**EXERCISE REQUIREMENTS**
Copy the listing as it is written, and leave each picture out.

**EXERCISE DATA**
--------------------------------------------------
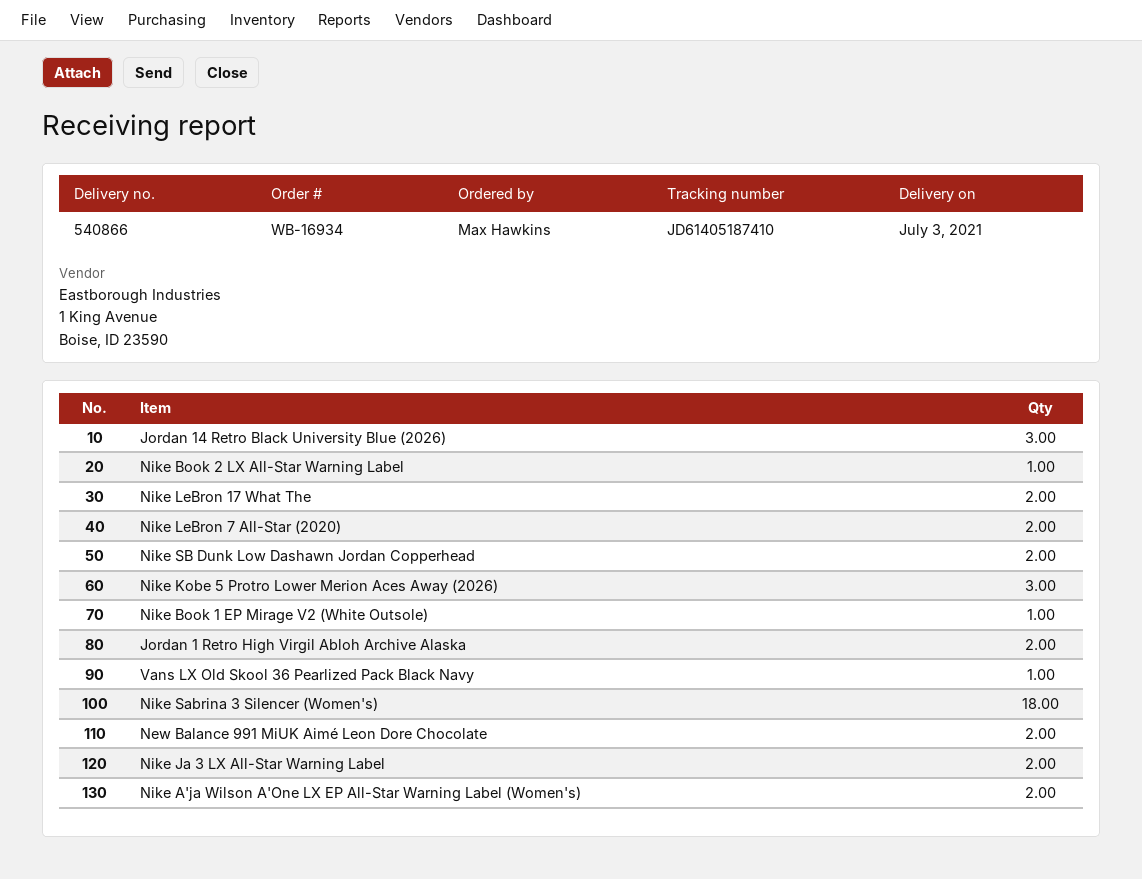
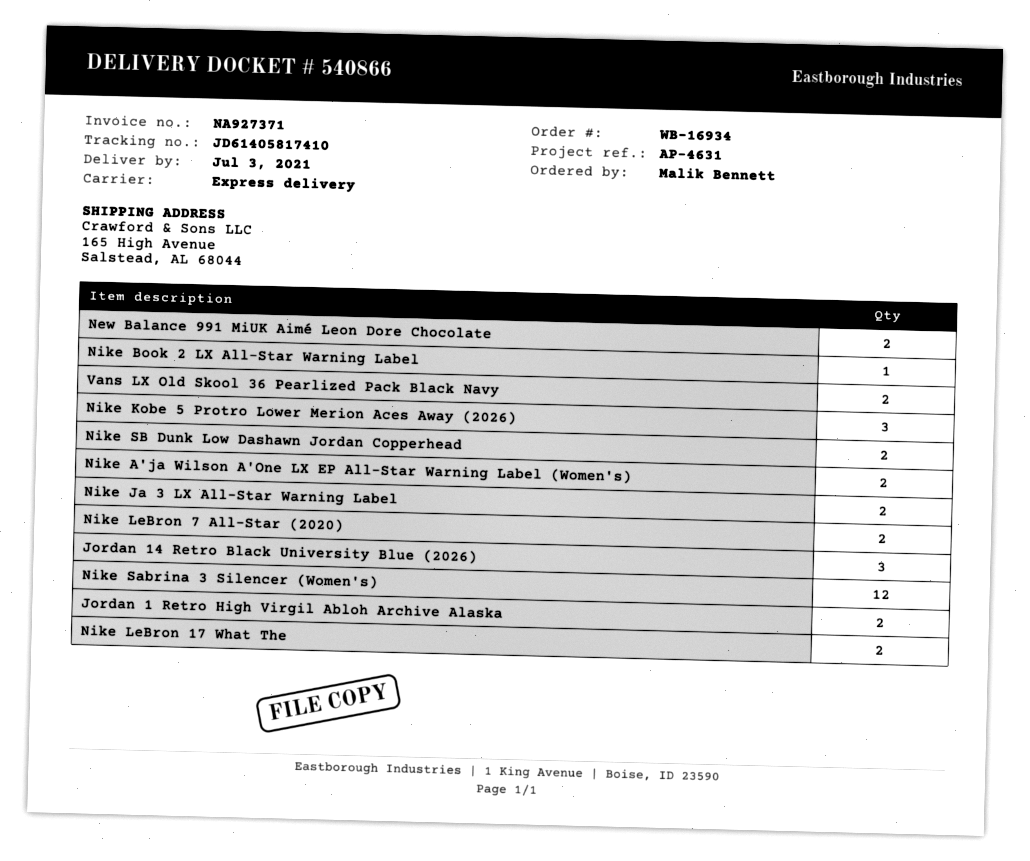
ordered by: Max Hawkins -> Malik Bennett
tracking number: JD61405187410 -> JD61405817410
Nike Book 1 EP Mirage V2 (White Outsole): 1 -> none
Vans LX Old Skool 36 Pearlized Pack Black Navy: 1 -> 2
Nike Sabrina 3 Silencer (Women's): 18 -> 12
--------------------------------------------------
**TASK OUTPUT**
ordered by: Max Hawkins -> Malik Bennett
tracking number: JD61405187410 -> JD61405817410
Nike Book 1 EP Mirage V2 (White Outsole): 1 -> none
Vans LX Old Skool 36 Pearlized Pack Black Navy: 1 -> 2
Nike Sabrina 3 Silencer (Women's): 18 -> 12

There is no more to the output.